Aqui, Luís Tomé ressalta os riscos de Portugal vir a estar na mira de potenciais ataques, em parte por causa da súbita popularidade de Portugal no mundo inteiro. Como explica o investigador, o nosso país já não se limita a ser apenas um dos Estados-membros da União Europeia, da NATO e até da coligação anti-Daesh.
"Somos o país de origem do secretário-geral da ONU, somos campeões europeus de futebol e de futsal, podemos vir a ser campeões do mundo, organizamos bastantes eventos e, em particular com a cidade de Lisboa, somos cada vez mais uma atração turística. No passado podia haver quem não considerasse Portugal um alvo particularmente mediático que justificasse o risco de um pequeno grupo ou uma célula radicalizada aqui penetrar, mas hoje isso pode já não ser assim e Portugal precisa de se manter vigilante."
Ainda assim, o ex-adjunto do MAI ressalta que "a maior ameaça" hoje representada pelo Daesh pode não se prender com os que já cá estão. "Apesar de tudo, o que é originário daqui está relativamente controlado. A maior ameaça pode advir da facilidade com que pessoas de outros países europeus circulam no continente europeu."
Voltamos ao início, à decisão de França voltar a suspender as regras do Espaço Schengen, que permitem a mobilidade total de cidadãos europeus dentro dos 26 países que integram essa área comum. A isso e também ao facto de os próprios líderes do Daesh incentivarem ações consideradas pequenas quando comparadas com grandes atentados da História moderna, mas que ainda assim servem para espalhar o pânico entre as populações.
Como refere Henrique Cymerman: "Os líderes deles dizem que não é possível fazer atentados como o 11 de setembro de 2001 todos os anos, que isso é muito complicado, portanto dizem-lhes que peguem nas facas de cozinha das casas das mães, que peguem nas chaves dos carros dos pais - se houver camiões melhor - e que, dessa forma, vão matar infiéis todos os dias, em todos os lugares."
Luís Tomé sublinha, sobre isto, que no geral as ameaças hoje "quase provêm da nossa imaginação", sobretudo por não se saber quando ou como ocorrerá o próximo ataque. De certa forma, é esse o grande motivo do Daesh para cantar vitória apesar do terreno que tem vindo a perder no Iraque e na Síria. E que se desengane quem julga que o grupo ficou cingido ao recrutamento e à disseminação da sua ideologia online.

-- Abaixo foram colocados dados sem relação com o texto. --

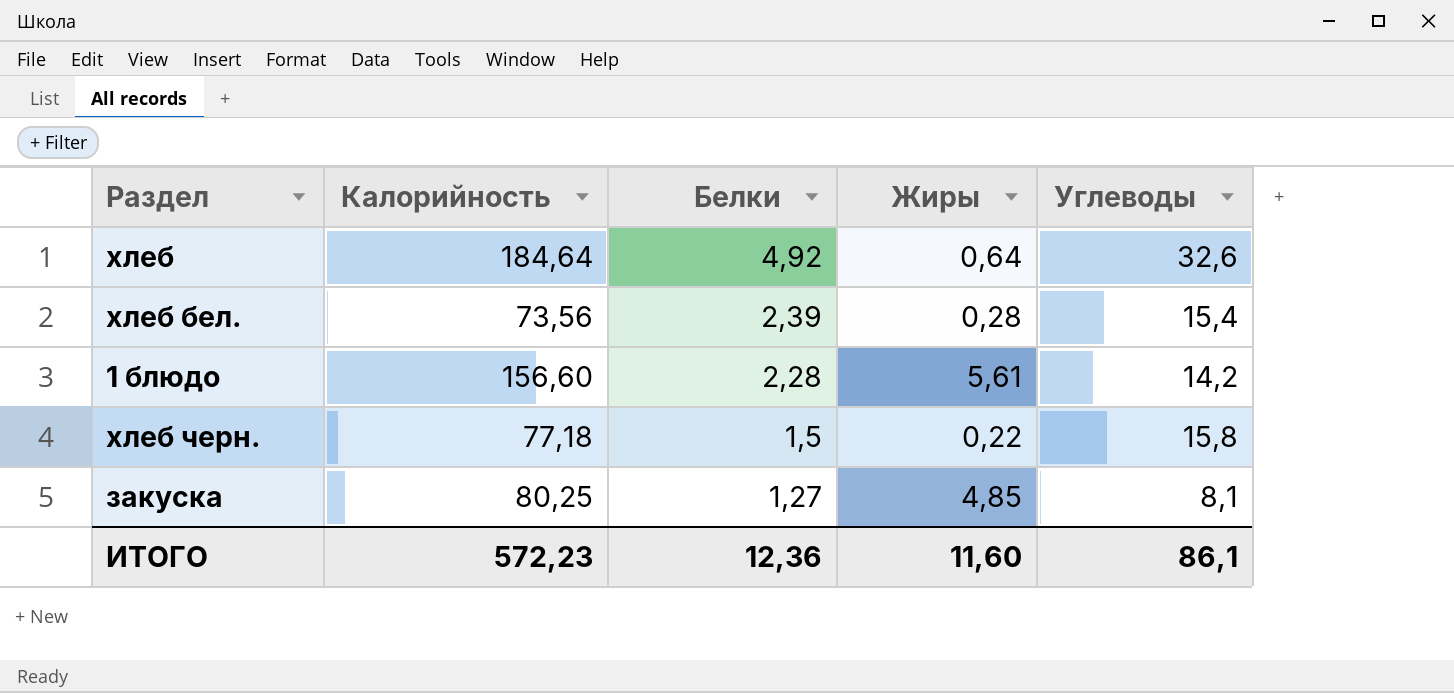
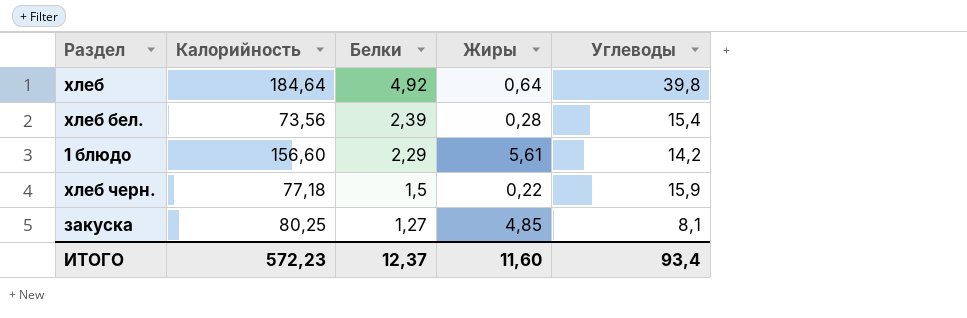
хлеб | Углеводы: 32,6 -> 39,8
1 блюдо | Белки: 2,28 -> 2,29
хлеб черн. | Углеводы: 15,8 -> 15,9
ИТОГО | Белки: 12,36 -> 12,37
ИТОГО | Углеводы: 86,1 -> 93,4

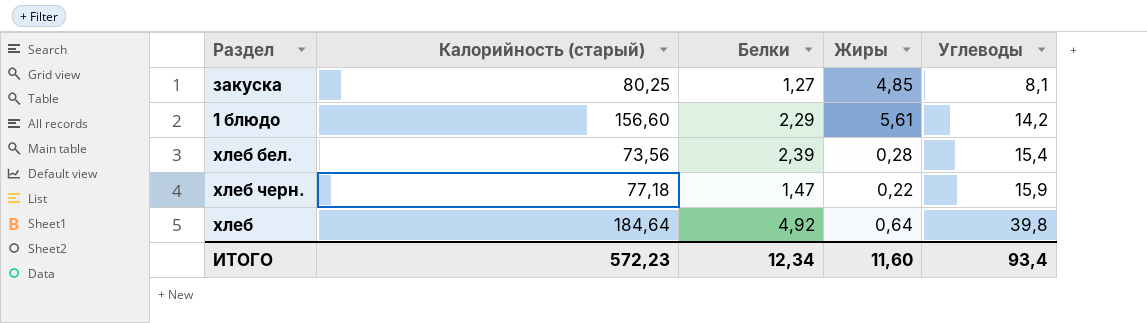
row order: Белки descending -> Углеводы ascending
column name: Калорийность -> Калорийность (старый)
хлеб черн. | Белки: 1,5 -> 1,47
ИТОГО | Белки: 12,37 -> 12,34

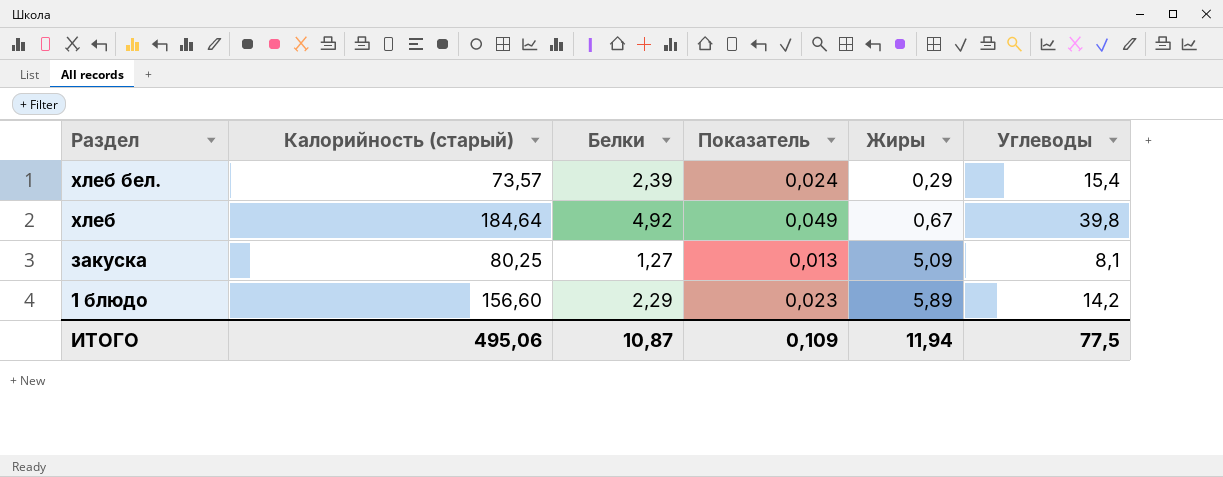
row order: Углеводы ascending -> Раздел descending
column Показатель | formula: none -> [Белки] * 0,01
row хлеб черн.: 77,18 | 1,47 | 0,22 | 15,9 -> none
хлеб бел. | Калорийность (старый): 73,56 -> 73,57
хлеб бел. | Жиры: 0,28 -> 0,29
хлеб | Жиры: 0,64 -> 0,67
закуска | Жиры: 4,85 -> 5,09
1 блюдо | Жиры: 5,61 -> 5,89
ИТОГО | Калорийность (старый): 572,23 -> 495,06
ИТОГО | Белки: 12,34 -> 10,87
ИТОГО | Жиры: 11,60 -> 11,94
ИТОГО | Углеводы: 93,4 -> 77,5

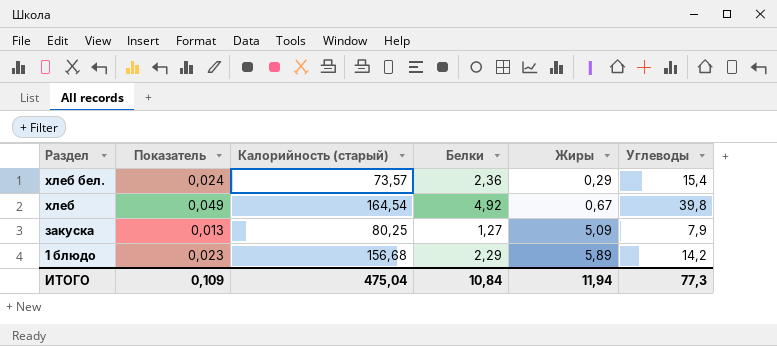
column Показатель | position: 4 -> 2
хлеб бел. | Белки: 2,39 -> 2,36
хлеб | Калорийность (старый): 184,64 -> 164,54
закуска | Углеводы: 8,1 -> 7,9
1 блюдо | Калорийность (старый): 156,60 -> 156,68
ИТОГО | Калорийность (старый): 495,06 -> 475,04
ИТОГО | Белки: 10,87 -> 10,84
ИТОГО | Углеводы: 77,5 -> 77,3

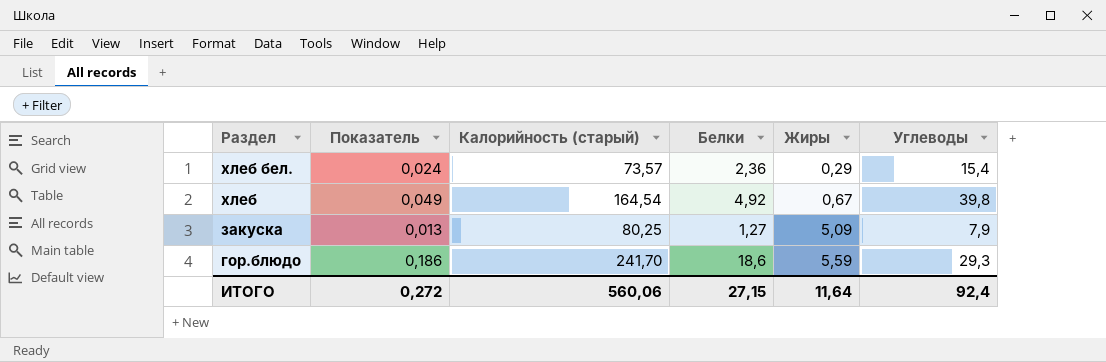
row 1 блюдо: 0,023 | 156,68 | 2,29 | 5,89 | 14,2 -> none
row гор.блюдо: none -> 0,186 | 241,70 | 18,6 | 5,59 | 29,3
ИТОГО | Показатель: 0,109 -> 0,272
ИТОГО | Калорийность (старый): 475,04 -> 560,06
ИТОГО | Белки: 10,84 -> 27,15
ИТОГО | Жиры: 11,94 -> 11,64
ИТОГО | Углеводы: 77,3 -> 92,4

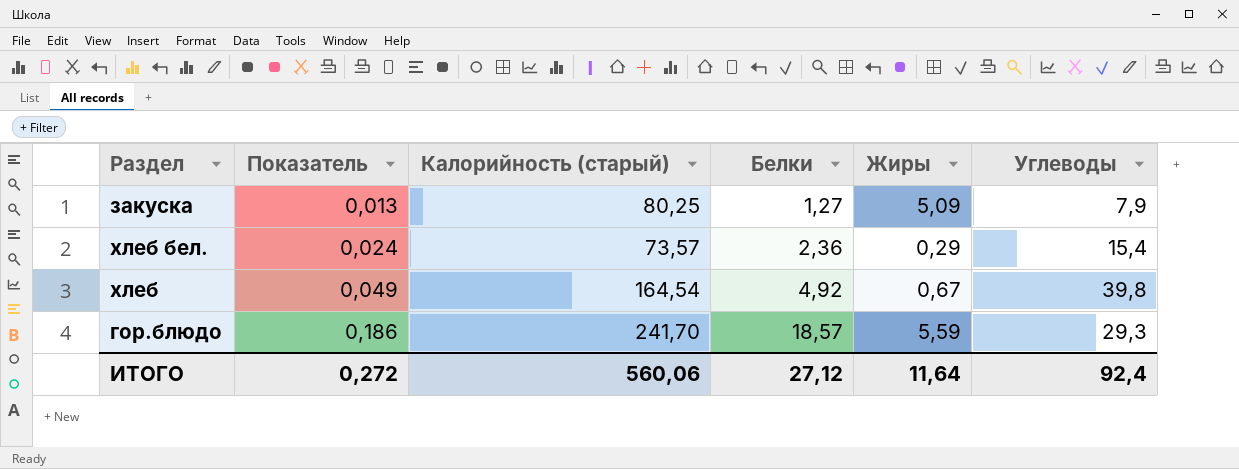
row order: Раздел descending -> Показатель ascending
гор.блюдо | Белки: 18,6 -> 18,57
ИТОГО | Белки: 27,15 -> 27,12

"Eles não renunciaram à dimensão territorial", ressalta Cymerman. "Dizem que vão utilizar todo o vazio político em zonas como a Líbia, o Afeganistão ou o Sinai e até falam da Indonésia e da Malásia", aponta o autor de "O terror entre nós". Sem o califado original, o grupo tenderá a expandir-se para qualquer sítio "onde possa haver algum tipo de vazio político" para ocupar. "O lugar onde for mais fácil criar o futuro Estado Islâmico será onde o vão fazer também", vaticina o jornalista.